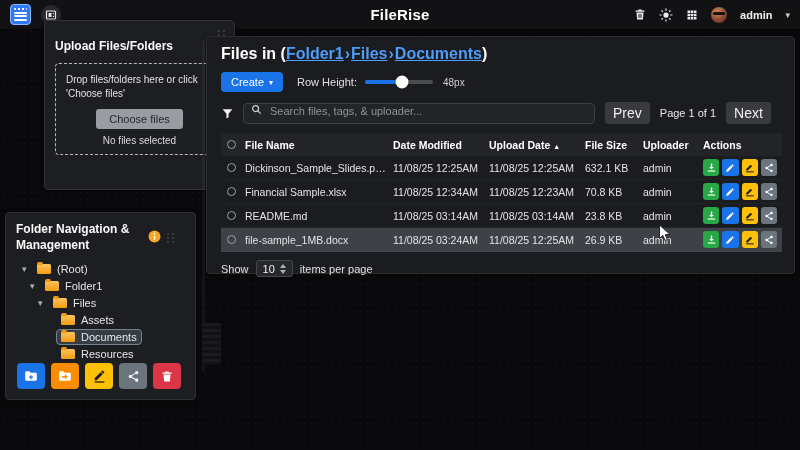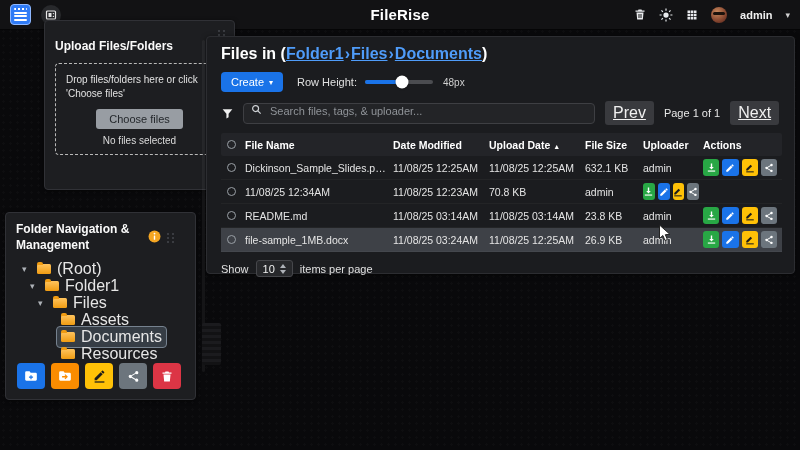--- a/index.html
+++ b/index.html
@@ -113,7 +113,7 @@
     color:#e8e8e8; font-size:11px; font-family:inherit; }
   .search-box input::placeholder { color:#8f9398; }
   .pg-btn { margin-left:10px; background:#393a3e; color:#f0f0f0; border:none; border-radius:3px;
-    font-size:16px; padding:3px 8px; cursor:pointer; font-family:inherit;text-decoration:underline; }
+    font-size:14px; padding:3px 8px; cursor:pointer; font-family:inherit; }
   .pg-status { margin-left:10px; font-size:11px; color:#e8e8e8; }
 
   .ftable { margin-top:9px; }

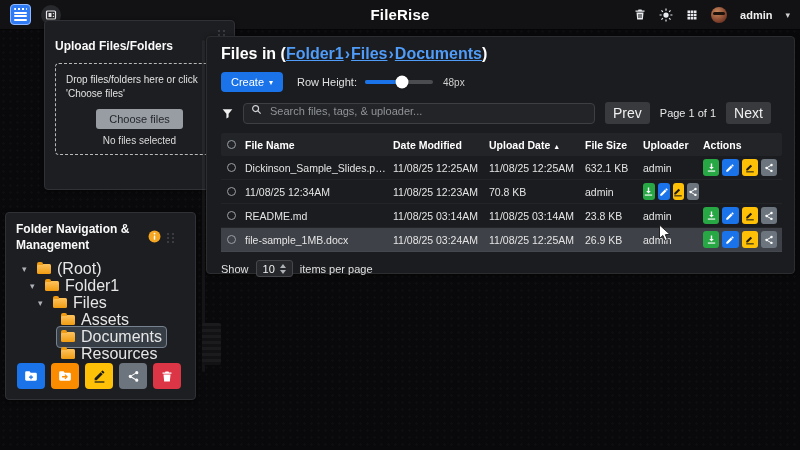--- a/index.html
+++ b/index.html
@@ -398,6 +398,7 @@
     <span class="cell c-check">
               <span class="circle-cb"></span>
             </span>
+    <span class="cell c-name">Financial Sample.xlsx</span>
     <span class="cell c-mod">11/08/25 12:34AM</span>
     <span class="cell c-up">11/08/25 12:23AM</span>
     <span class="cell c-size">70.8 KB</span>

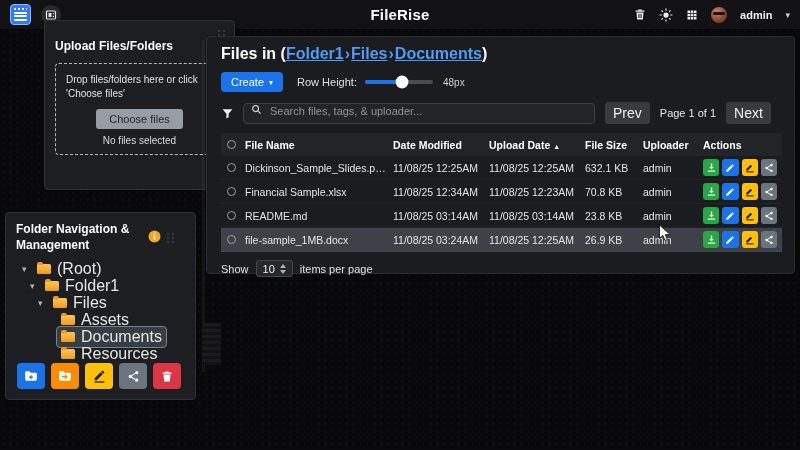--- a/index.html
+++ b/index.html
@@ -72,7 +72,7 @@
     position:relative; flex:0 0 14px; }
   .folder-ico::before { content:""; position:absolute; top:-2px; left:0; width:6px; height:3px;
     background:#f09c12; border-radius:2px 2px 0 0; }
-  .tree-label { font-size:16px; color:#e6e6e6; white-space:nowrap; }
+  .tree-label { font-size:11px; color:#e6e6e6; white-space:nowrap; }
 
   .folder-actions { position:absolute; left:11px; bottom:10px; display:flex; gap:6px; }
   .fbtn { width:28px; height:26px; border:none; border-radius:4px; display:flex;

◆ Problem details: Transcribe each line of the material above verbatim, but do not include the images.

◆ Solution to the problem:
--- a/index.html
+++ b/index.html
@@ -113,7 +113,7 @@
     color:#e8e8e8; font-size:11px; font-family:inherit; }
   .search-box input::placeholder { color:#8f9398; }
   .pg-btn { margin-left:10px; background:#393a3e; color:#f0f0f0; border:none; border-radius:3px;
-    font-size:16px; padding:3px 8px; cursor:pointer; font-family:inherit;text-decoration:underline; }
+    font-size:14px; padding:3px 8px; cursor:pointer; font-family:inherit; }
   .pg-status { margin-left:10px; font-size:11px; color:#e8e8e8; }
 
   .ftable { margin-top:9px; }

--- a/index.html
+++ b/index.html
@@ -398,6 +398,7 @@
     <span class="cell c-check">
               <span class="circle-cb"></span>
             </span>
+    <span class="cell c-name">Financial Sample.xlsx</span>
     <span class="cell c-mod">11/08/25 12:34AM</span>
     <span class="cell c-up">11/08/25 12:23AM</span>
     <span class="cell c-size">70.8 KB</span>

--- a/index.html
+++ b/index.html
@@ -72,7 +72,7 @@
     position:relative; flex:0 0 14px; }
   .folder-ico::before { content:""; position:absolute; top:-2px; left:0; width:6px; height:3px;
     background:#f09c12; border-radius:2px 2px 0 0; }
-  .tree-label { font-size:16px; color:#e6e6e6; white-space:nowrap; }
+  .tree-label { font-size:11px; color:#e6e6e6; white-space:nowrap; }
 
   .folder-actions { position:absolute; left:11px; bottom:10px; display:flex; gap:6px; }
   .fbtn { width:28px; height:26px; border:none; border-radius:4px; display:flex;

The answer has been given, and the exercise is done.